Sergei Lavrov’s comments over the weekend, which sparked a diplomatic spat with Israel, have rekindled rumors of the identity of Hitler’s paternal grandfather as early as the 1920s.
Hitler’s father, Alois, was an illegitimate child whose own father was unknown, Austrian historian Roman Sandgruber told AFP.
Sandgruber, who published the first biography of Alois Hitler last year, explained that the rumors first started circulating in the 1920s, when Adolf Hitler came to power.
The theory was encouraged by Hitler’s political rivals when the Nazi leader took control of Germany in 1933.
After World War II, the memoirs of Nazi war criminal Hans Frank, who ruled occupied Poland during the war, revived the story.
In his memoirs, published after his execution in 1946 for war crimes, Frank said he secretly researched Hitler’s ancestors at the request of the Nazi leader himself.
“This must have been towards the end of the 1930s,” Frank wrote in an excerpt published by the German magazine Der Spiegel at the time.
Hitler, he said, had told him that he was being blackmailed by a cousin on the matter.
– ‘No proof’ –
Hitler’s paternal grandmother, Maria Anna Schicklgruber, gave birth to Alois in 1837.
Frank claimed to have discovered that at the time she was working as a cook for a Jewish family called Frankenberger, in the Austrian city of Graz.
Her employer had paid her alimony until Alois was 14 years old, Frank wrote, claiming a correspondence between her and the family proved this.
Frank said Hitler told him that his grandmother and her future husband had tricked the Jewish man into thinking he was the father in order to get the money from him.
But historians remain skeptical.
There’s no solid evidence to support Frank’s claims, Sandgruber says. One problem is that at the time, Jews had no right to live in Graz, he adds.
So who was Hitler’s grandfather? “This is a question without an answer,” historian Ofer Aderet wrote Monday in the Israeli newspaper Haaretz.
Some Nazis still put out this theory “as an attempt to explain their defeat in World War II,” he argued.

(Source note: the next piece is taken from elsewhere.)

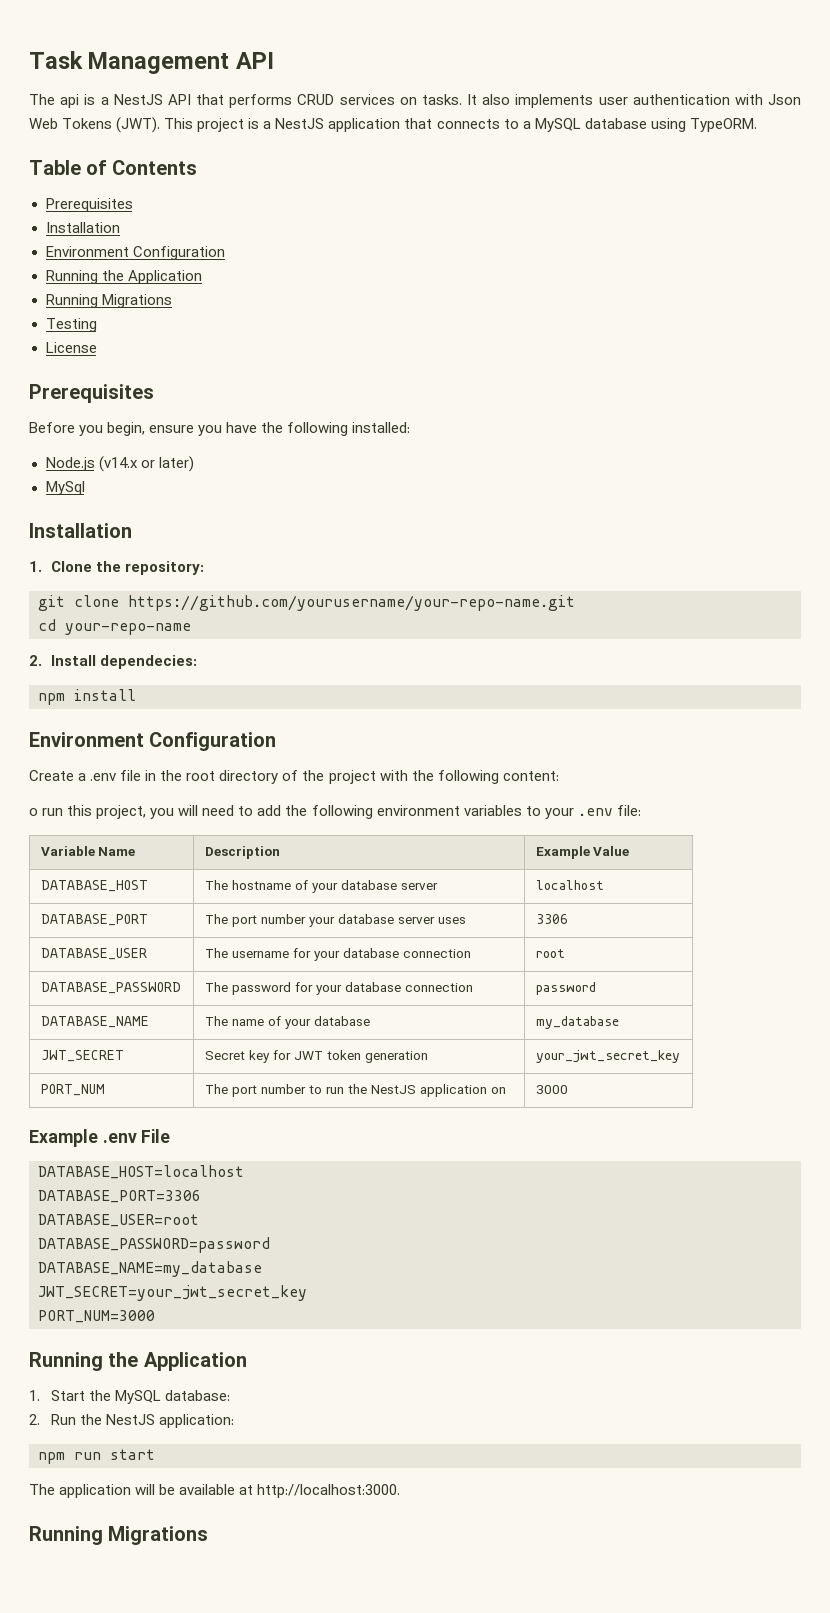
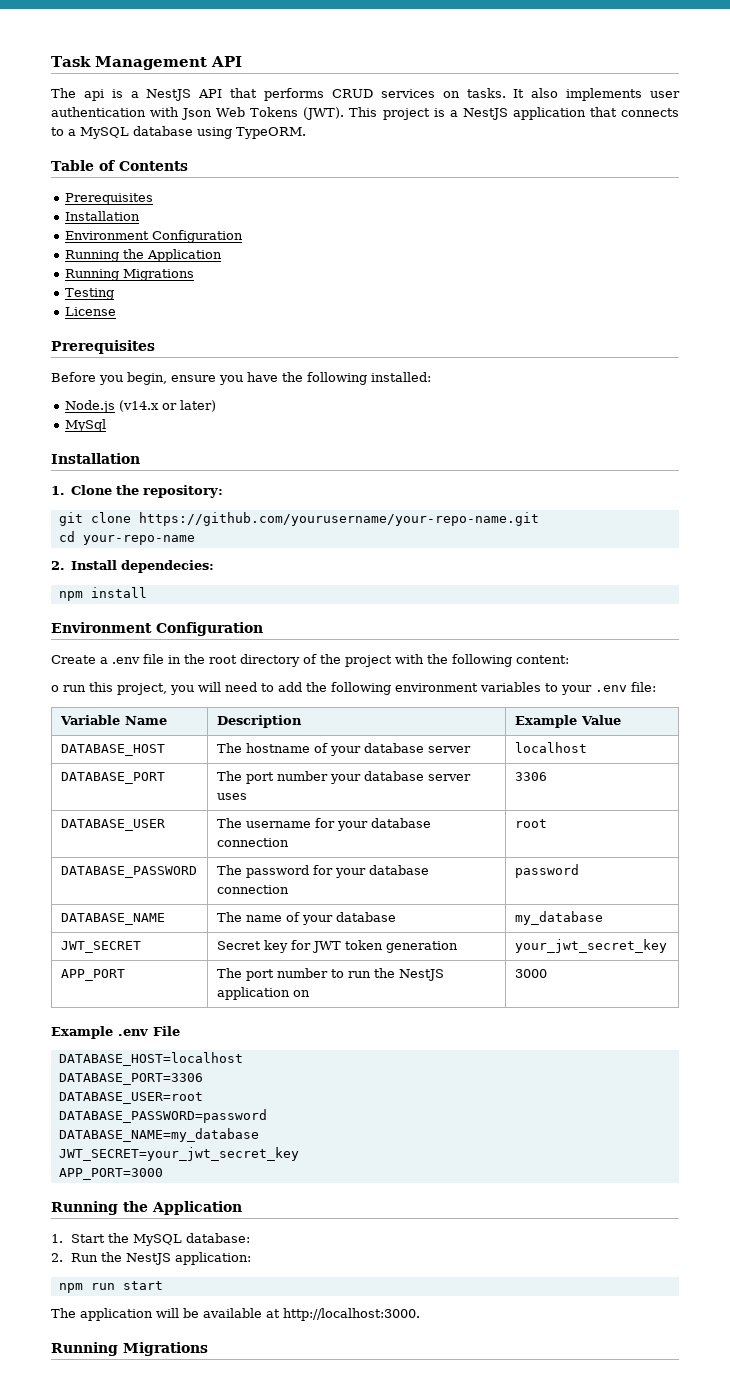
- PORT_NUM | The port number to run the NestJS application on | 3000
+ APP_PORT | The port number to run the NestJS application on | 3000
- PORT_NUM=3000
+ APP_PORT=3000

“Other reports have claimed that Hitler’s persecution of the Jews was the result of shame over his partial Jewish ancestry,” he added.
“The bottom line, though, is that there’s no historical evidence for this.”
Israeli Foreign Minister Yair Lapid on Monday condemned Lavrov’s comments as “an unforgivable and outrageous statement, as well as a terrible historical mistake.
“Jews did not kill themselves during the Holocaust,” Lapid added. These kinds of claims were the worst form of anti-Semitism, he said.
Prime Minister Naftali Bennett denounced Lavrov’s comments as “lies”, and the foreign ministry has summoned the Russian ambassador for an explanation.
Russia has repeatedly justified what it calls its “special military operation” in Ukraine as a mission to “demilitarize” and “denazify” the country.